> _TASK GOAL_: Give an exact transcription limited to the lines from the one with "(681, 340) none" through the end of the entries, including both; no pictures belong in it.
::: SUPPLIED DATA :::
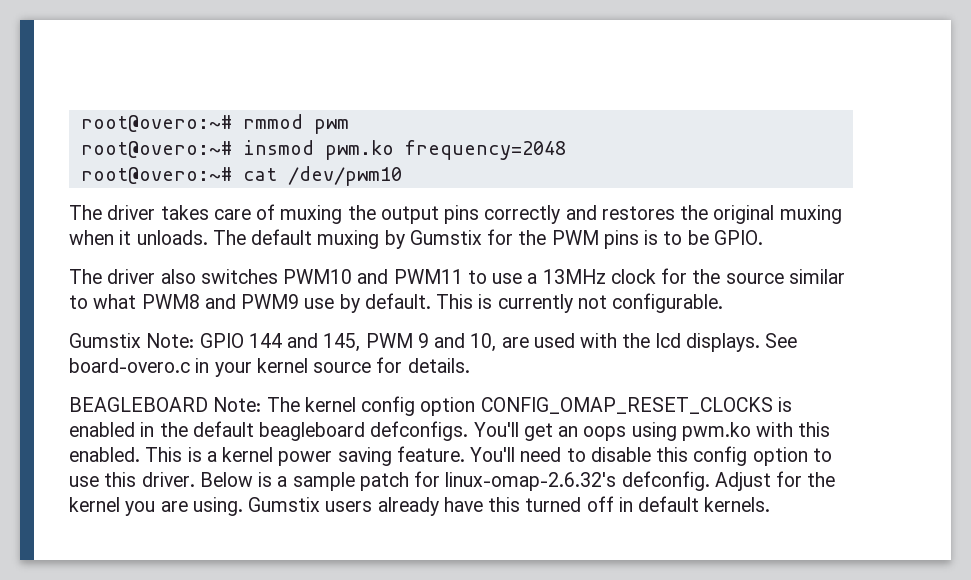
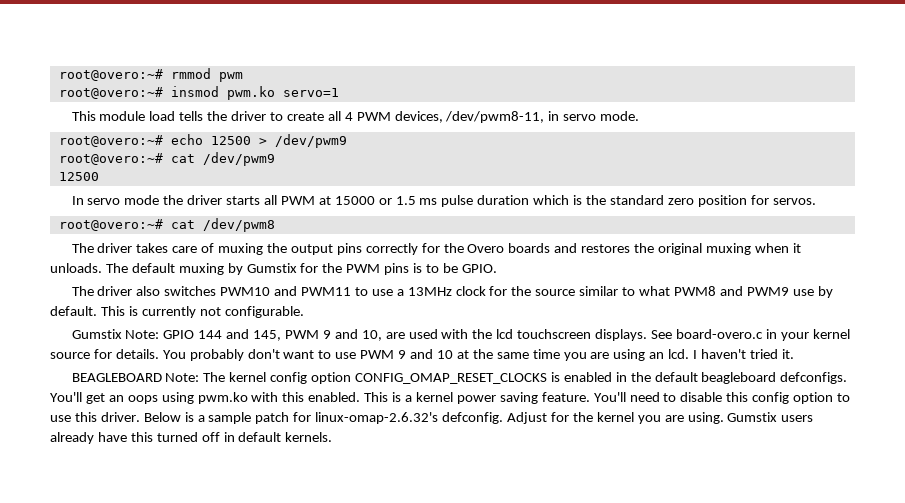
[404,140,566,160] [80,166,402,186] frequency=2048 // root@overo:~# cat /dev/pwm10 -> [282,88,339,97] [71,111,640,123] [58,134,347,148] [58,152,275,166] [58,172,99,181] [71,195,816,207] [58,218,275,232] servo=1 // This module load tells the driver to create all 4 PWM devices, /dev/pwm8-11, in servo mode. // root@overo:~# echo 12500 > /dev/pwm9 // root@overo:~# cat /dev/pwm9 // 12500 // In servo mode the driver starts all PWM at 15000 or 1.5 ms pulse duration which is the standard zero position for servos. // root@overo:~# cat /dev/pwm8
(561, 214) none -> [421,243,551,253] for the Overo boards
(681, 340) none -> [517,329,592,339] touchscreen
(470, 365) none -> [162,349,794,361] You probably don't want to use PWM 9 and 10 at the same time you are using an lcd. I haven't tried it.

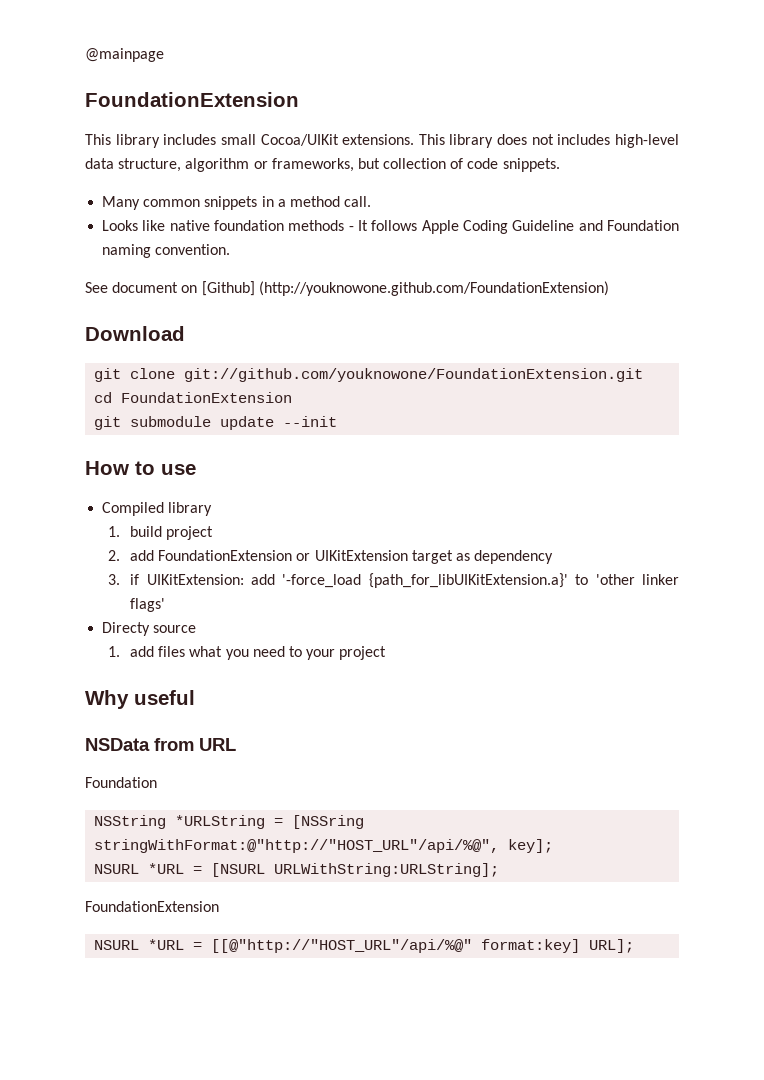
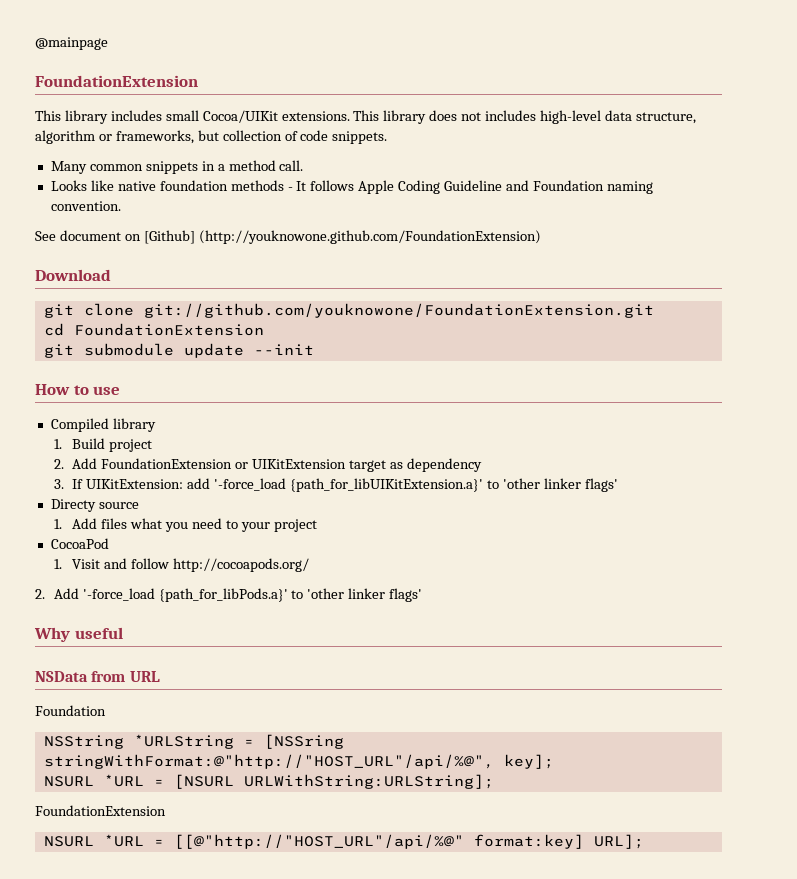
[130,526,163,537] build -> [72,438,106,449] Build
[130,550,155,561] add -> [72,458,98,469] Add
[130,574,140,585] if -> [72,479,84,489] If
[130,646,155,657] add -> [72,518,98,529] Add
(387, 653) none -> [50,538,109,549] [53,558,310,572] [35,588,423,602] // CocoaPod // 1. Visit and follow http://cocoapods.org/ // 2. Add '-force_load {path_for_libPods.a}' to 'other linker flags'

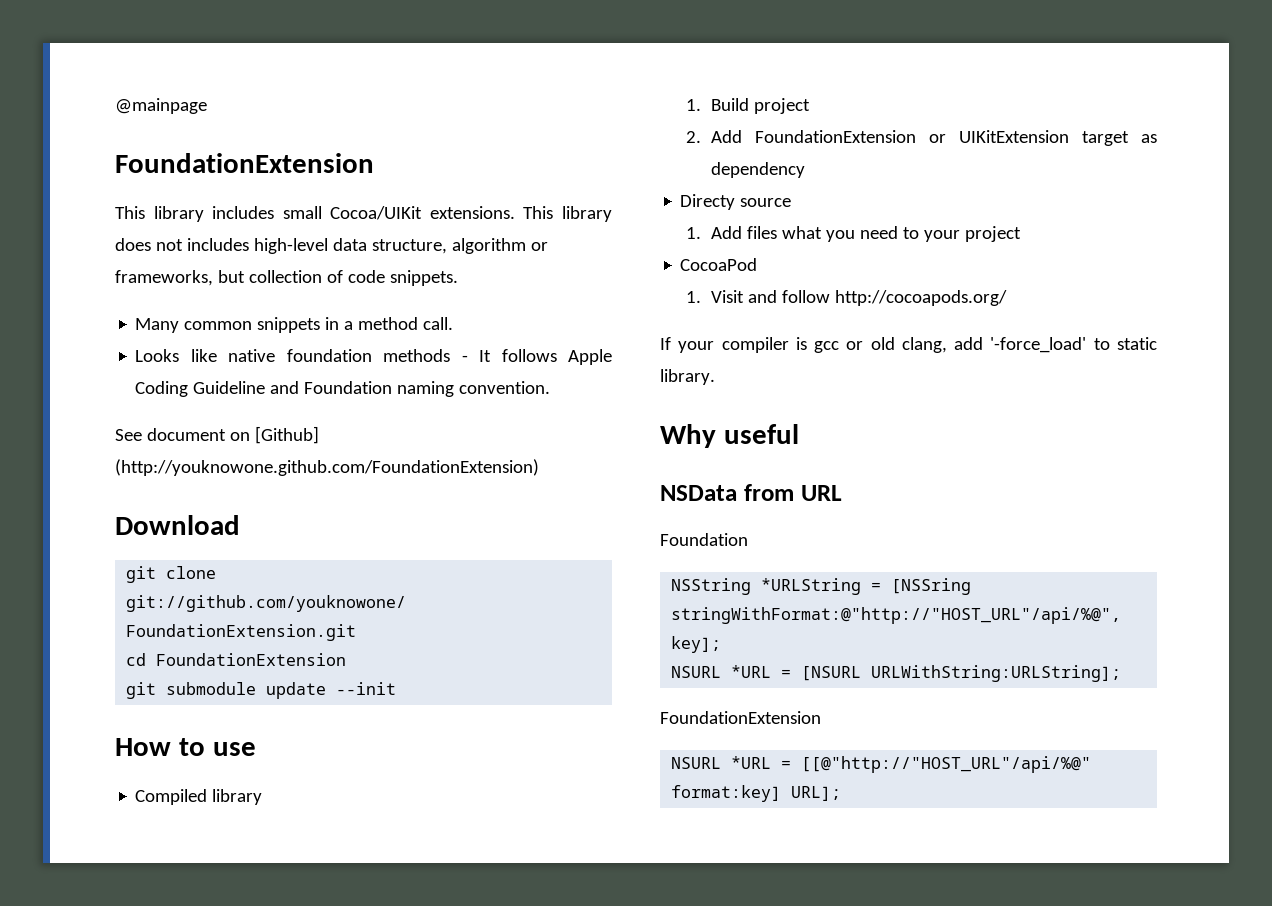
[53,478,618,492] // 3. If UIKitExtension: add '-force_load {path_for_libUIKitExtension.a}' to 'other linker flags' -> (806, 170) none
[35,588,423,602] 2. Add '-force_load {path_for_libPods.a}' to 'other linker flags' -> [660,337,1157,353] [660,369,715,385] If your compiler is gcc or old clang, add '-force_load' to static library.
:::
> _SOLUTION FOR THIS TASK_:
(681, 340) none -> [517,329,592,339] touchscreen
(470, 365) none -> [162,349,794,361] You probably don't want to use PWM 9 and 10 at the same time you are using an lcd. I haven't tried it.

[130,526,163,537] build -> [72,438,106,449] Build
[130,550,155,561] add -> [72,458,98,469] Add
[130,574,140,585] if -> [72,479,84,489] If
[130,646,155,657] add -> [72,518,98,529] Add
(387, 653) none -> [50,538,109,549] [53,558,310,572] [35,588,423,602] // CocoaPod // 1. Visit and follow http://cocoapods.org/ // 2. Add '-force_load {path_for_libPods.a}' to 'other linker flags'

[53,478,618,492] // 3. If UIKitExtension: add '-force_load {path_for_libUIKitExtension.a}' to 'other linker flags' -> (806, 170) none
[35,588,423,602] 2. Add '-force_load {path_for_libPods.a}' to 'other linker flags' -> [660,337,1157,353] [660,369,715,385] If your compiler is gcc or old clang, add '-force_load' to static library.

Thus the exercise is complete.